Глава 1. Воспоминания
2 апреля 2024 г. в 17:56
Если бы Дауда спросили о матери, в первую очередь он бы вспомнил ее красоту.
По правде говоря, воспоминания — не частый его гость, но некоторые из них всплывали сами собой — изгибы и цвета ее тела, поразительно темного и лоснящегося; ее большие глаза, светившиеся даже в самом тусклом свете. Ее теплые бока, даже после рыбалки на глубоких водах, которые окружали и грели его, совсем малютку, своим жаром.
Затем он вспоминал ее голос, и песни, которым она учила его с того момента, как он мог их запомнить. В глубине его сознания надёжно спряталась колыбельная, эхо рычания и свиста на низкой частоте, и иногда он просыпался с ней на кончике языка.
Ее голос так подходил ее внешнему виду, но он считал ее не менее красивой и без шкуры.
Конечно, на двух ногах она была другой — острее, жестче, с плавной походкой вместо мощных рывков. Но ее карие глаза оставались такими же глубокими и сияющими как морская гладь, а волосы были словно мех, когда она разрешала ему запутаться в них пальцами.
Как и полагалось ребенку, мысли его были весьма просты: она была его матерью, а значит, была прекрасна, и не важно, в какой форме. Но сама она предпочитала только морскую и была крайне несчастна на суше.
Сам он научился плавать до того, как научился ходить — водорослевые джунгли были его домом, а волны — песочницей. Здесь начался его путь, и мать научила его, как двигать плавниками и хвостом, научила усам и клыкам, пока он не смог сам повторять ее кувырки на волнах и ловить рыбу.
Затем она привела его на сушу, показала, как снимать шкуру и стоять на ногах. Научила обходиться мягким языком и тупыми зубами, рассказала о новых словах. И этими словами она поведала ему о жизни на суше, о том, что ему предстоит делать, если он захочет там остаться как человек.

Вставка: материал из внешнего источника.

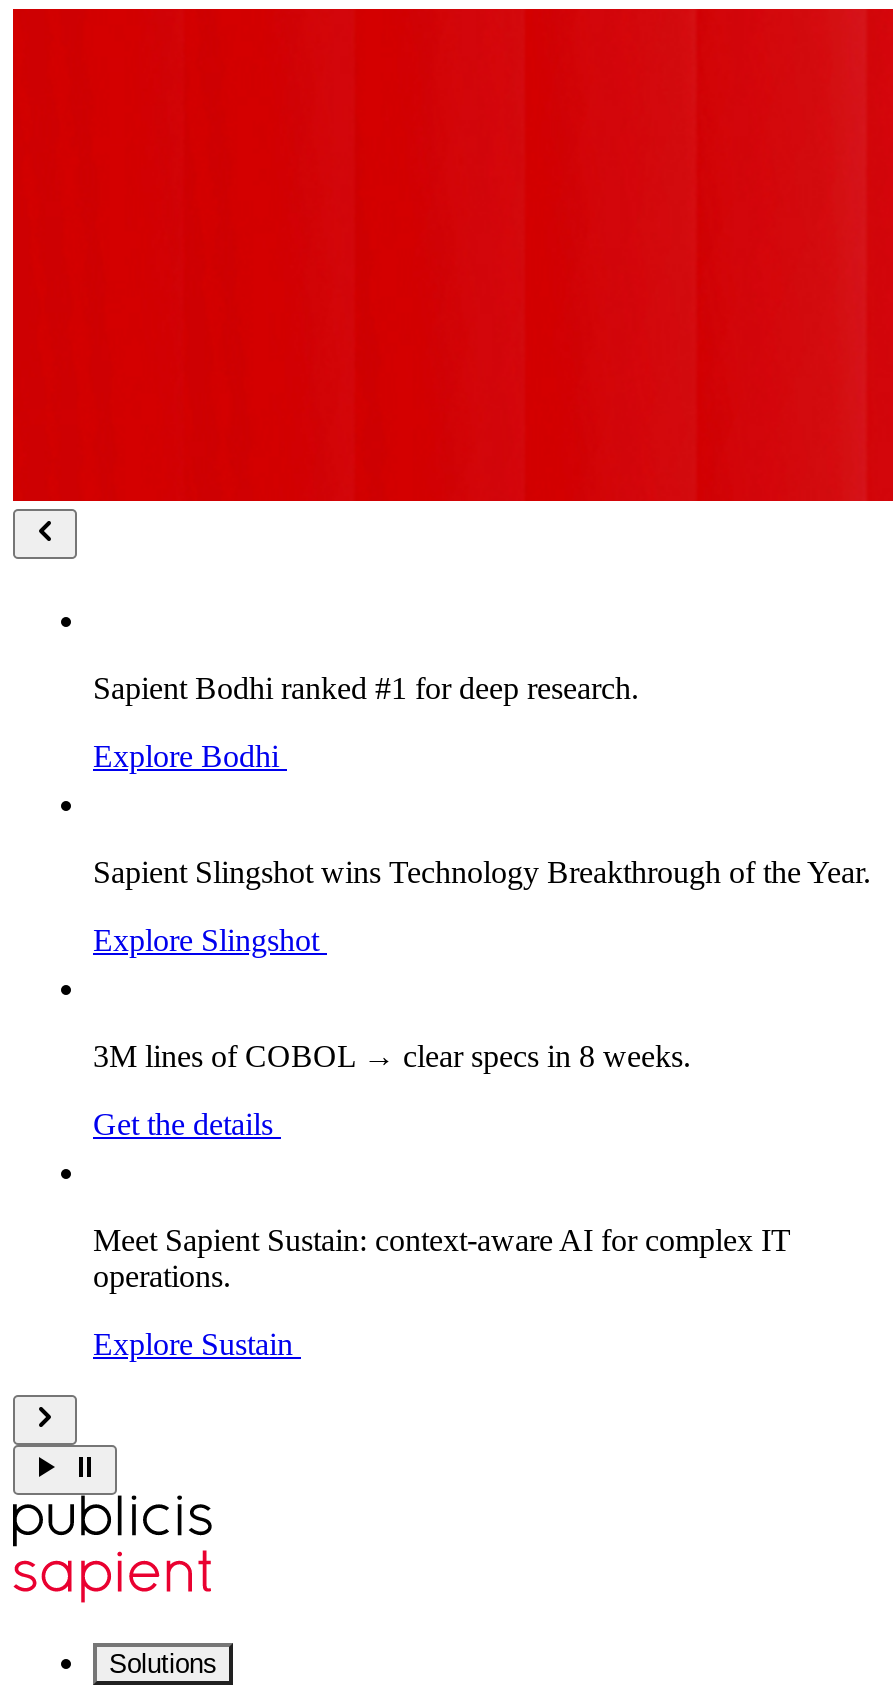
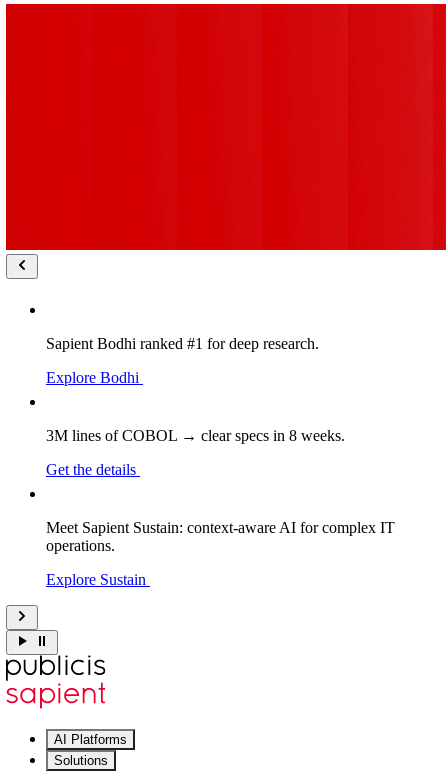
- Sapient Slingshot wins Technology Breakthrough of the Year.
- Explore Slingshot

moved up: Get the details | Meet Sapient Sustain: context-aware AI for complex IT | operations. | Explore Sustain

+ AI Platforms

Самым важным правилом, которое она буквально всекала в его голову снова и снова пока это не стало инстинктом, было заботиться о своей шкуре.
— Спрячь ее, как только выйдешь из океана. Никому не позволяй ее забрать, — повторяла она. — Некоторые люди будут искать таких как мы, и, если найдут твою шкуру, используют ее, чтобы тебя поймать. И ты навсегда останешься человеком, пока не вернешь ее себе.
Даже в таком раннем возрасте его трясло от одной мысли никогда не вернуться в океан, так что он всегда как следует прятал свою шкуру.
Все же, жизнь на суше была совсем не тяжелой. Он спотыкался, ходил, а затем научился бегать, прыгать и играть — не так, как в воде, но не менее весело. Он никогда не понимал неуверенность матери, когда она снимала шкуру, да и зачем она в принципе это делала, раз океан ей нравился больше.
— В океане полно рыбы, — как-то раз сказал он, наблюдая, как она смешивала вместе травы и жидкости. Она занималась приготовлением микстур, которые затем продавала человеческим мужчинам и женщинам — тем, кто украдкой подходил к ней и озвучивал пожелания. Или порошков, которые она подмешивала в напитки гостей, кто ей приходился не по душе. — А ещё там много места, есть где спрятаться, и мы можем плыть, куда захотим. Почему мы просто не остаёмся в воде?
Она молча улыбнулась его вопросу тогда, отложила пестик и ступку, что бы в ней ни было, и взяла его руки в свои, чтобы он смотрел на нее.
— Океаны больше не такие большие, люди двигаются все дальше. Моряки рассказывают истории о нас — как нас найти и поймать, — что-то грустное мелькало в ее глазах, когда она говорила. — Мы должны научиться жить и на суше, прятаться там, где они не догадаются нас искать — среди самих себя.
Он не очень понимал, зачем ему жить по обе стороны берега, но его мать была непреклонна и каждый раз надевала маску серьезности на лицо. Это он как раз понимал отлично — в таком состоянии ему следовало слушаться.
— Ты должен научиться плавать здесь так же, как в воде, — говорила она, заключая его лицо в свои ладони. — Найди опору под ногами.
Он так и сделал. Учил серконосские танцы и взбирался по стенам и крышам, что крошились; прижился в своем втором теле настолько же хорошо, как и в первом. Если бы его поставили перед выбором, он бы скорее всего выбрал воду, предпочел бы плавать и петь, чем ходить и разговаривать, но он был занят на суше, доказывая свою ловкость любому дерзнувшему сомневаться.
В конце концов, он стал слишком хорош.